NEW YORK - New York's governor declared a state of emergency Friday ahead of the arrival of Hurricane Sandy, while the mayor of New York City said the Big Apple was ready for anything.
"As we prepare for the possibility of Hurricane Sandy hitting New York State, I am activating all levels of state government to prepare for any potential impacts," Governor Andrew Cuomo said.
"We are working with federal and local partners to follow storm developments and organize a coordinated response plan."
The hurricane, which was headed for a still uncertain landfall on the US East Coast after pounding the Caribbean and the Bahamas, could make a direct hit on New York next week, according to forecasts.
By the time Sandy arrives in the crowded New York metro region, it would likely be reduced to a tropical or even regular storm in terms of wind strength, but accompanied by heavy rain starting Monday and into Tuesday, forecasters say.
That could snarl the busy JFK, LaGuardia and Newark airports, cripple mass transit and flood densely populated low-lying areas, as happened when the remnants of Hurricane Irene struck in 2011.
New York Mayor Michael Bloomberg said evacuations of coastal neighborhoods and a shut-down of commuter trains and buses was possible.
"This is a very dangerous storm. You should pay attention to the various media outlets," Bloomberg told a live news conference. "Sunday, all bets are off but we'll make a bet on Sunday night and tell you what that is."
"We are working on making sure that if we have to evacuate people, we have 65-odd shelters that will be fully stocked," he said.
However, the mayor cautioned against overreacting, given the possibility of the storm weakening, as happened with Irene, or steering past the city.
"At the moment this storm could be a time when we say, 'boy, it's raining,' and nothing more. Let's hope that's the case," he said. "Irene, we thought, would be a disaster for our city and we had virtually no damage."
Areas beyond New York City suffered huge power outages and fallen tree damage during Irene and that could happen again, officials warned.

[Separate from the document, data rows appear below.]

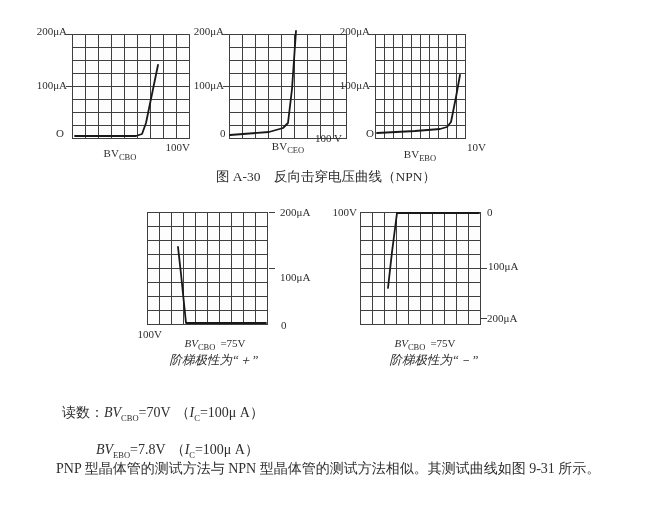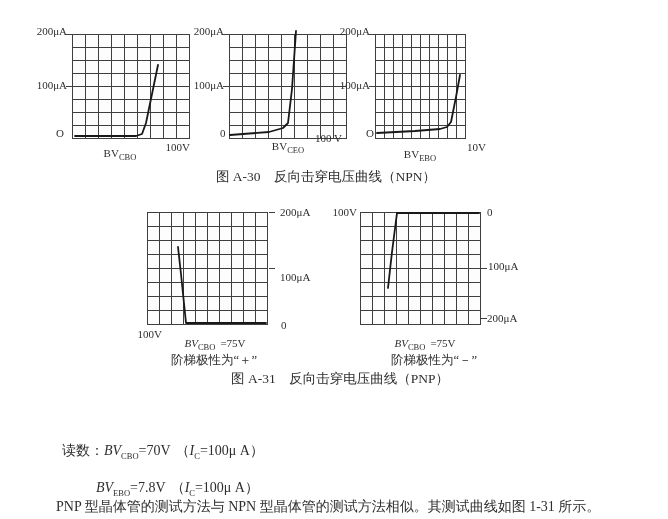--- a/index.html
+++ b/index.html
@@ -29,7 +29,7 @@
   .tick{position:absolute;width:6px;height:0;border-top:1px solid #3f3f3f;}
   sub{font-size:8.5px;line-height:0;}
   .cap{position:absolute;font-size:13.5px;line-height:16px;white-space:nowrap;font-family:Liberation Serif, serif;}
-  .pol{position:absolute;font-size:12.5px;line-height:15px;white-space:nowrap;}
+  .pol{position:absolute;font-size:12.5px;line-height:15px;white-space:nowrap;font-style:italic;}
   .bodytext{position:absolute;font-size:14px;line-height:17px;white-space:nowrap;margin-top:38px;}
   .it{font-style:italic;}
   .sp{margin-left:5px;}

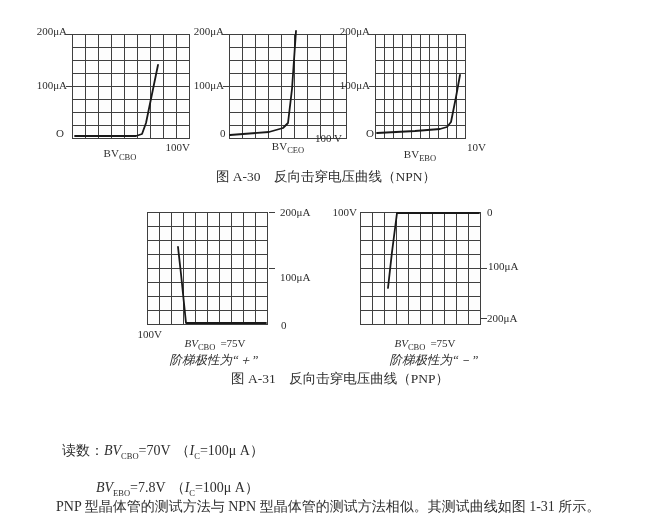--- a/index.html
+++ b/index.html
@@ -108,7 +108,6 @@
   <div class="lbl c" style="left:365px;top:336px;width:120px"><span class="it">BV</span><sub>CBO</sub><span class="sp">=75V</span></div>
   <div class="pol c" style="left:354px;top:353px;width:160px">阶梯极性为“－”</div>
 
-  <div class="cap c" style="left:140px;top:371px;width:400px">图 A-31　反向击穿电压曲线（PNP）</div>
 
   <div class="bodytext" style="left:62px;top:404px">
     <span>读数：</span><span class="it">BV</span><sub>CBO</sub><span>=70V</span><span class="sp">（</span><span class="it">I</span><sub>C</sub><span>=100μ A</span><span>）</span>

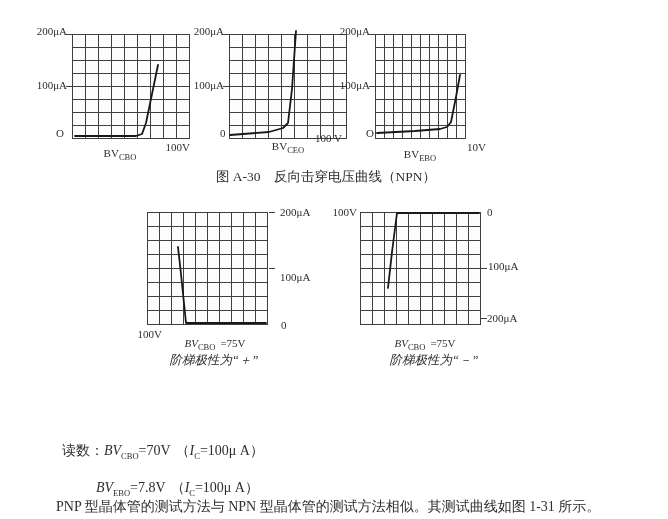--- a/index.html
+++ b/index.html
@@ -30,7 +30,7 @@
   sub{font-size:8.5px;line-height:0;}
   .cap{position:absolute;font-size:13.5px;line-height:16px;white-space:nowrap;font-family:Liberation Serif, serif;}
   .pol{position:absolute;font-size:12.5px;line-height:15px;white-space:nowrap;font-style:italic;}
-  .bodytext{position:absolute;font-size:14px;line-height:17px;white-space:nowrap;margin-top:38px;}
+  .bodytext{position:absolute;font-size:14px;line-height:17px;white-space:nowrap;}
   .it{font-style:italic;}
   .sp{margin-left:5px;}
 </style>

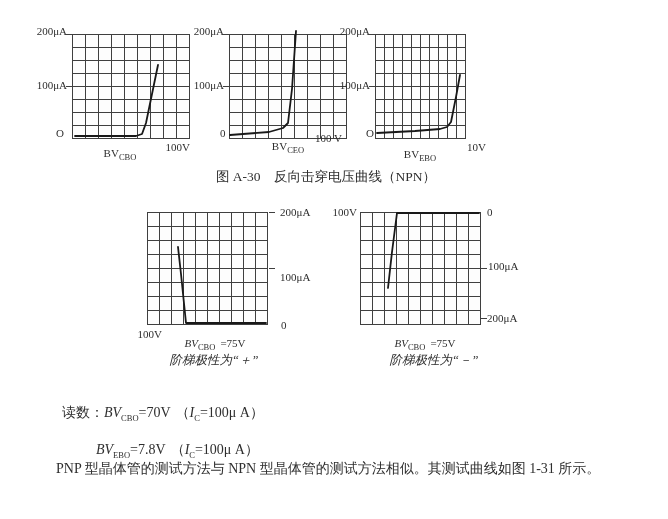--- a/index.html
+++ b/index.html
@@ -115,7 +115,7 @@
   <div class="bodytext" style="left:96px;top:441px">
     <span class="it">BV</span><sub>EBO</sub><span>=7.8V</span><span class="sp">（</span><span class="it">I</span><sub>C</sub><span>=100μ A</span><span>）</span>
   </div>
-  <div class="bodytext" style="left:56px;top:460px">PNP 型晶体管的测试方法与 NPN 型晶体管的测试方法相似。其测试曲线如图 1-31 所示。</div>
+  <div class="bodytext" style="left:56px;top:460px">PNP 型晶体管的测试方法与 NPN 型晶体管的测试方法相似。其测试曲线如图 9-31 所示。</div>
 
 </div>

Cuomo said "although the storm track is still uncertain, Hurricane Sandy has the potential to affect many parts of New York State with a variety of threats including heavy rain, high winds, flooding, tornadoes, coastal surges, and widespread power outages."
"I urge all New Yorkers to closely track the storm's path, using local radio and television or online reports," Cuomo said.
Cuomo and Bloomberg urged residents to stock up on flashlights, food and water, and to have a bag ready with essentials in case of evacuation.
However, nothing will be decided on more extreme measures until more about the system is known, officials said.
The MTA transport network suspends service when winds reach 39 miles an hour (62 kilometers an hour) -- speeds that are forecast for Monday into Tuesday.